# H.Crane, ship portrait painter.



## Akaroa (Sep 19, 2021)

Interested on any info as to where H,Crane was based
and when? Was he just an enthusiast into ships( like
my very good late friend Edward Paget-Tomlinson who
did gouache ship portraits to order for me1980/90s), or
was he commercially based.?
Many vessels seem to be cargo, mainly London or
North East but always very varied , 1915- 1930s I have
seen or had, feel sure ordered by owners or crew members?
John.


----------



## loco (Dec 10, 2010)

Not heard of Mr Crane, but I have a watercolour done by New Zealand artist RD Morris of 'Lindfield' painted to order in 1978.

I'm pretty sure he came aboard and took the order on one trip, and presented it to me next trip; fortunately, at the time, that ship was on a (fairly) regular schedule on the West Indies-NZ/Aus run. Quite a few of the Officers ordered paintings from him. Memory suggests it was NZ$50 per painting, but he charged a bit extra if there were two ships on the same painting.

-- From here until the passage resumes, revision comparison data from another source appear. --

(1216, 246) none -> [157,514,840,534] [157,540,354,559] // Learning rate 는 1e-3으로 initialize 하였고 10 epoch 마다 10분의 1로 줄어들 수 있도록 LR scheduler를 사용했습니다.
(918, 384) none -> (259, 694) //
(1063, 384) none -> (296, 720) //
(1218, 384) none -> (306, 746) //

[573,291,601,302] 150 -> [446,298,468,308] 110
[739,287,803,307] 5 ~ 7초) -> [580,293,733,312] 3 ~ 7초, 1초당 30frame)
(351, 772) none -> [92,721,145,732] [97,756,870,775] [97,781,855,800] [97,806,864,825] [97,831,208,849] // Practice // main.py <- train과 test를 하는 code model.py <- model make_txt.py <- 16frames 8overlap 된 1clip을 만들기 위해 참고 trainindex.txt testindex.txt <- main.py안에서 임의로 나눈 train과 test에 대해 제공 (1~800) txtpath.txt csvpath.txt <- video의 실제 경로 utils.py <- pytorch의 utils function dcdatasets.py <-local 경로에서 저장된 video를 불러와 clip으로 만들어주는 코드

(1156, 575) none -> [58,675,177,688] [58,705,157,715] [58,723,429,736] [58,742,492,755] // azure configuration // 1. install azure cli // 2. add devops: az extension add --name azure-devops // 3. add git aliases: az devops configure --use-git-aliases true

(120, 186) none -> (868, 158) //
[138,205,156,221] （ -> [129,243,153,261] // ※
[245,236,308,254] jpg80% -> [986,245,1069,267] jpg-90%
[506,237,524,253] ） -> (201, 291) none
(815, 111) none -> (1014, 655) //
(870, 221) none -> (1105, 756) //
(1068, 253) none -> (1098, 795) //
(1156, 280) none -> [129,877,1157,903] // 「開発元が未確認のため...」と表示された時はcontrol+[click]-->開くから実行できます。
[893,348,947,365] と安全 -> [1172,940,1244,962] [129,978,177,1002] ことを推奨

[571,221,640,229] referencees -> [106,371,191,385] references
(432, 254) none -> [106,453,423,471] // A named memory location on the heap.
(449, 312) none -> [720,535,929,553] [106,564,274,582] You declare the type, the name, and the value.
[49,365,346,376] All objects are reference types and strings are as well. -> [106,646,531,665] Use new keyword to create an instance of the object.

Not an artist, but I also seem to remember 'Frank' (?) someone coming on board to take orders for sheepskin fleeces and clothing, which he dispatched direct to the UK.

Martyn


----------



## Akaroa (Sep 19, 2021)

loco said:


> Not heard of Mr Crane, but I have a watercolour done by New Zealand artist RD Morris of 'Lindfield' painted to order in 1978.
> 
> I'm pretty sure he came aboard and took the order on one trip, and presented it to me next trip; fortunately, at the time, that ship was on a (fairly) regular schedule on the West Indies-NZ/Aus run. Quite a few of the Officers ordered paintings from him. Memory suggests it was NZ$50 per painting, but he charged a bit extra if there were two ships on the same painting.
> 
> ...


Hi again Martyn
I don’t remember ship artists coming aboard in NZ but remember 
in Hong Kong 1964/5 L.Y Dong did, (‘Ding Dong!), and although 
then serving with P&O on liners, asked him to do one of favourite Dutch
coaster and a London tug ! Delivered 48 hours later..The coaster came
out well, the tug not so well, perhaps he farmed work off to another.
Wished I’d bought more Sapphires in Ceylon…..but digressing..! Thanks 
John.








loco said:


> Not heard of Mr Crane, but I have a watercolour done by New Zealand artist RD Morris of 'Lindfield' painted to order in 1978.
> 
> I'm pretty sure he came aboard and took the order on one trip, and presented it to me next trip; fortunately, at the time, that ship was on a (fairly) regular schedule on the West Indies-NZ/Aus run. Quite a few of the Officers ordered paintings from him. Memory suggests it was NZ$50 per painting, but he charged a bit extra if there were two ships on the same painting.
> 
> ...


----------



## barry john macauley (Sep 5, 2012)

I have two of R.D. Morris' masterpieces, one of the Aramaic and the other of the Akaroa. The Aramaic is steaming from Starboard to Port while the Akaroa is steaming from Port to Starboard. Not much you can tell me about Art.
I also had a couple of Sheep fleeces and a Sheepskin Jacket I bought for my Wife. The Purveyor was originally based in Sydney before moving to Auckland. Not many people know that.


----------



## taffe65 (May 27, 2007)

Akaroa said:


> Hi again Martyn
> I don’t remember ship artists coming aboard in NZ but remember
> in Hong Kong 1964/5 L.Y Dong did, (‘Ding Dong!), and although
> then serving with P&O on liners, asked him to do one of favourite Dutch
> ...


I've got a set of sapphires (2 off) which I bought in sri lanka, they're in a little white paper envelope and tucked away in my draw.Haven't the foggiest what their valuation would be and can't even remember what I paid for them, chap came on board in Colombo selling them.Anybody got an idea of how to value them?


----------



## Akaroa (Sep 19, 2021)

taffe65 said:


> I've got a set of sapphires (2 off) which I bought in sri lanka, they're in a little white paper envelope and tucked away in my draw.Haven't the foggiest what their valuation would be and can't even remember what I paid for them, chap came on board in Colombo selling them.Anybody got an idea of how to value them?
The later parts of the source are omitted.